Execute Lua code remotely? e.g. through HTTP request

Hi guys!

I have a bunch of Vera-boxes that I would like to install some new stuff on. It is very inconvenient for me to get physical/LAN access to them, but I have remote access through UI4.

Now I know I can do it through UI4 → Mios Developer → Test Luup code (Lua) and paste something like this in the window and click go:

os.execute(“wget http://domain.com/file -O /tmp/script && sh /tmp/script”)

That way I could upload (actually get the Vera box to download) some script and get the Vera box to run it and I can do all sorts of fancy stuff.

However, the forementioned “bunch” of boxes count quite a few - a hundred or so - so I’d really love to do this through some HTTP call or something, so I can automate it. Some of the boxes are NAT’d so I can’t easily script my way through SSHing into them etc.

Now is this possible?

Kind regards

/Mikkel
8)

Absolutely possible. Run Firefox with Firebug plugin and watch what happens when you run test lua. That plugin can be used to show the discrete URLs being called, along with the parameters and the responses.

From memory, there’s an action called RunLua that gets invoked… Great way to hack a remote Vera you own…

UPnP service: [tt]urn:micasaverde-com:serviceId:HomeAutomationGateway1[/tt]
UPnP action: [tt]RunLua[/tt]

Perfect! You guys are great I’ll look into it…

But how do I authenticate and connect? I can’t connect over WAN with the usual http://ipaddress:3480/yadda_yadda, since some of the boxes are nat’ed. I faintly remember something like http://fwd2.mios.com/PK_AccessPoint/user/pass/something-else - will that work?

Or will I have to connect through mios-cp and hijack the session id or what ?

I think you meant this:
http://wiki.micasaverde.com/index.php/UI_Simple#Mode_1:_Basic_setup_and_locating_the_engine

[quote=“guessed, post:5, topic:168273”]I think you meant this:
http://wiki.micasaverde.com/index.php/UI_Simple#Mode_1:_Basic_setup_and_locating_the_engine[/quote]

Exactly right Thanks a lot

Just to finish this off. To run Lua-code remotely:

http://ip-address:3480/data_request?id=lu_action&serviceId=urn:micasaverde-com:serviceId:HomeAutomationGateway1&action=RunLua&Code=LUA_CODE_GOES_HERE

or

https://fwd2.mios.com/USERNAME/PASSWORD/PK_ACCESSPOINT/data_request?id=lu_action&serviceId=urn:micasaverde-com:serviceId:HomeAutomationGateway1&action=RunLua&Code=LUA_CODE_GOES_HERE

e.g.

https://fwd2.mios.com/john/tokyo/12345/data_request?id=lu_action&serviceId=urn:micasaverde-com:serviceId:HomeAutomationGateway1&action=RunLua&Code=os.execute(“touch /tmp/i_was-here”)

Anyone who isn’t astonished by this one hasn’t really thought about it.

Put simply: you* can get Vera to run anything, as root, with a simple web request.
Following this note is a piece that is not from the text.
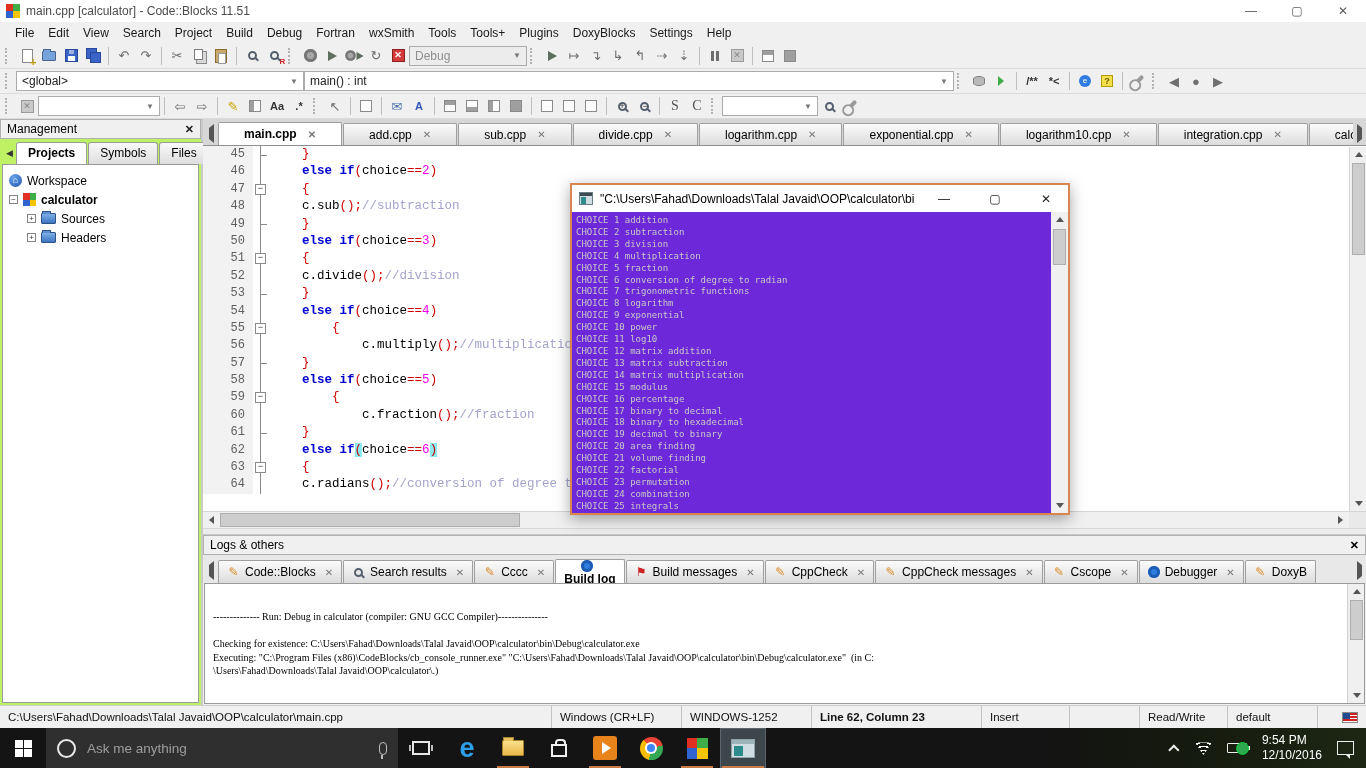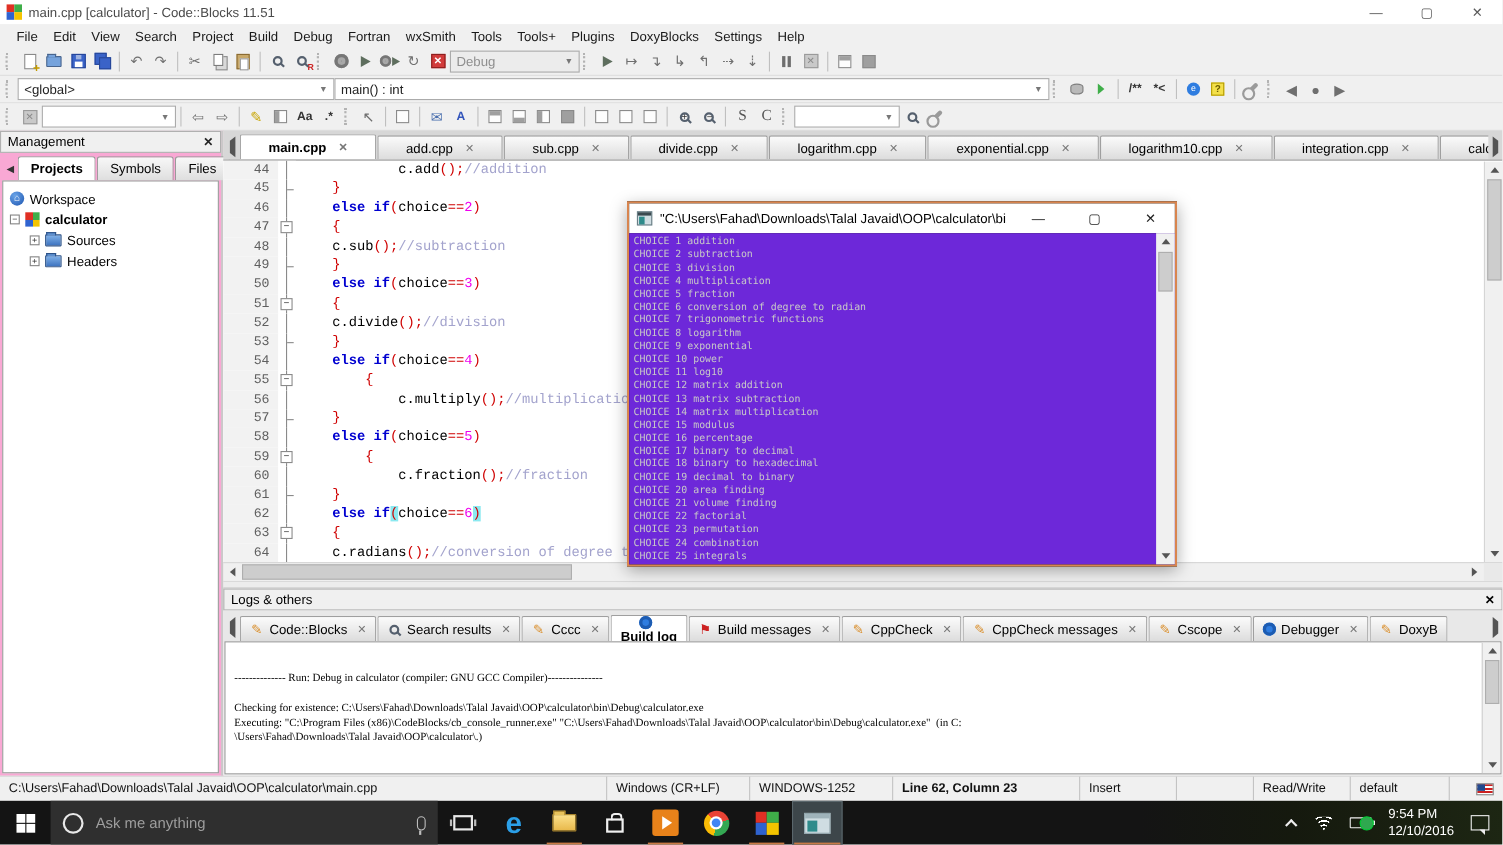"Management" .mgmt { background: #f9a8d4 -> #bef264 }
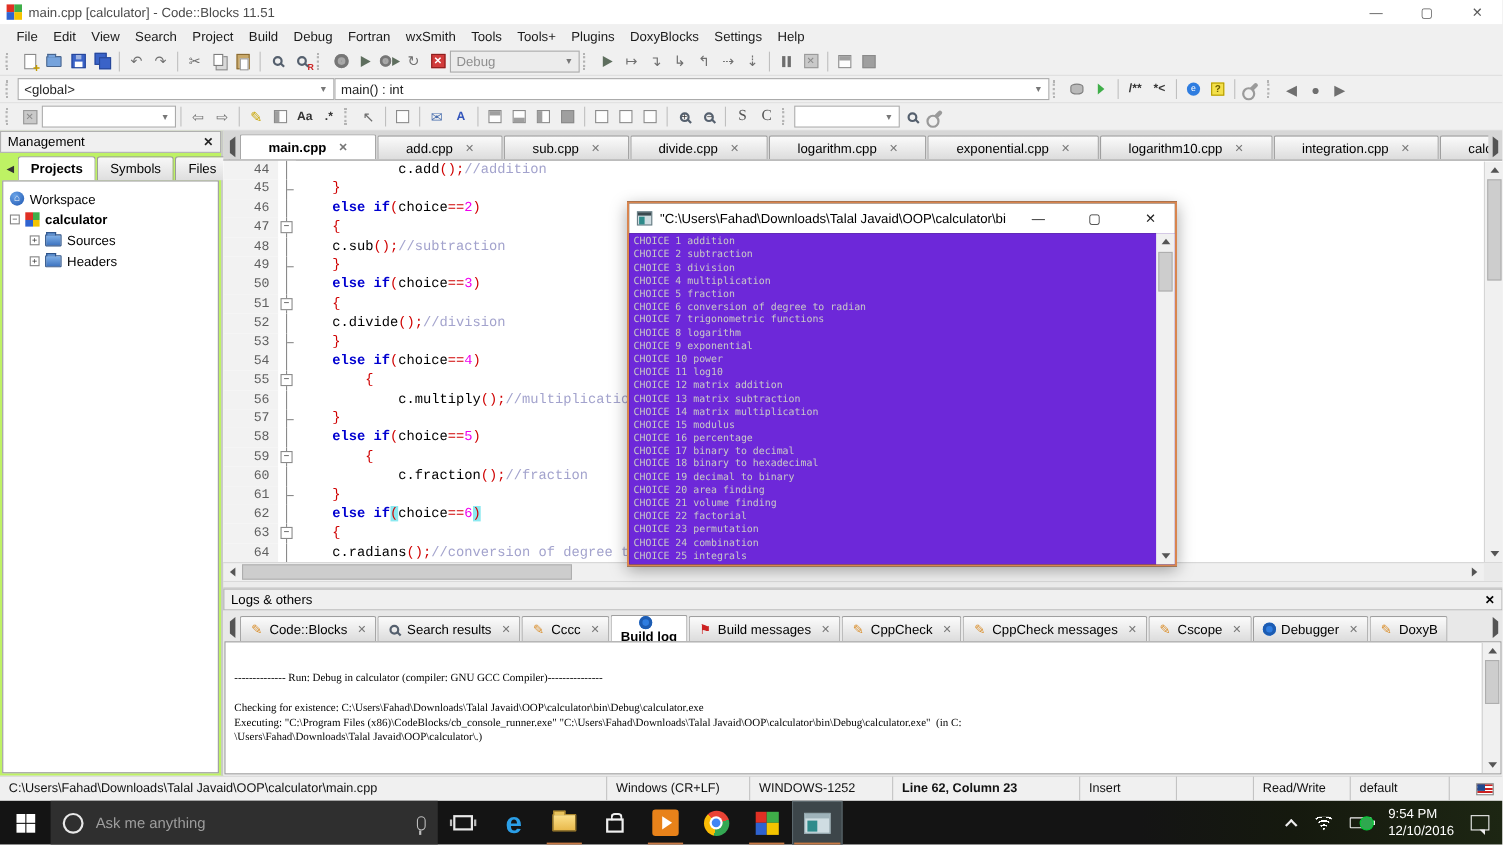"44" div.erow { html: <div><div>44</div><div></div><div><span> c.add</span><span>();</span><span>//addition</span></div></div> -> none }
(On the bright side, I think we found a way to reset the root password for people who’ve lost theirs…)

• For “you”, read “anyone who has access to your browser’s history”, because the password is part of the URL.

[quote=“futzle, post:8, topic:168273”]Anyone who isn’t astonished by this one hasn’t really thought about it.

Put simply: you* can get Vera to run anything, as root, with a simple web request.

(On the bright side, I think we found a way to reset the root password for people who’ve lost theirs…)

• For “you”, read “anyone who has access to your browser’s history”, because the password is part of the URL.[/quote]

os.execute runs the input through sh -c, like the C stdlib syscall system(3).

The commands are run with the LuaUPnP daemon’s privileges: root.

[code]os.execute(“id > /tmp/id”) →

root@MiOS_xxxxx:/tmp# cat /tmp/id
uid=0(root) gid=0(root)[/code]

This is what makes it so useful for me

But you’re right, one should consider the security implications of this.

Anyone who isn't astonished by this one hasn't really thought about it.

… or knew about it (and other security risks) before.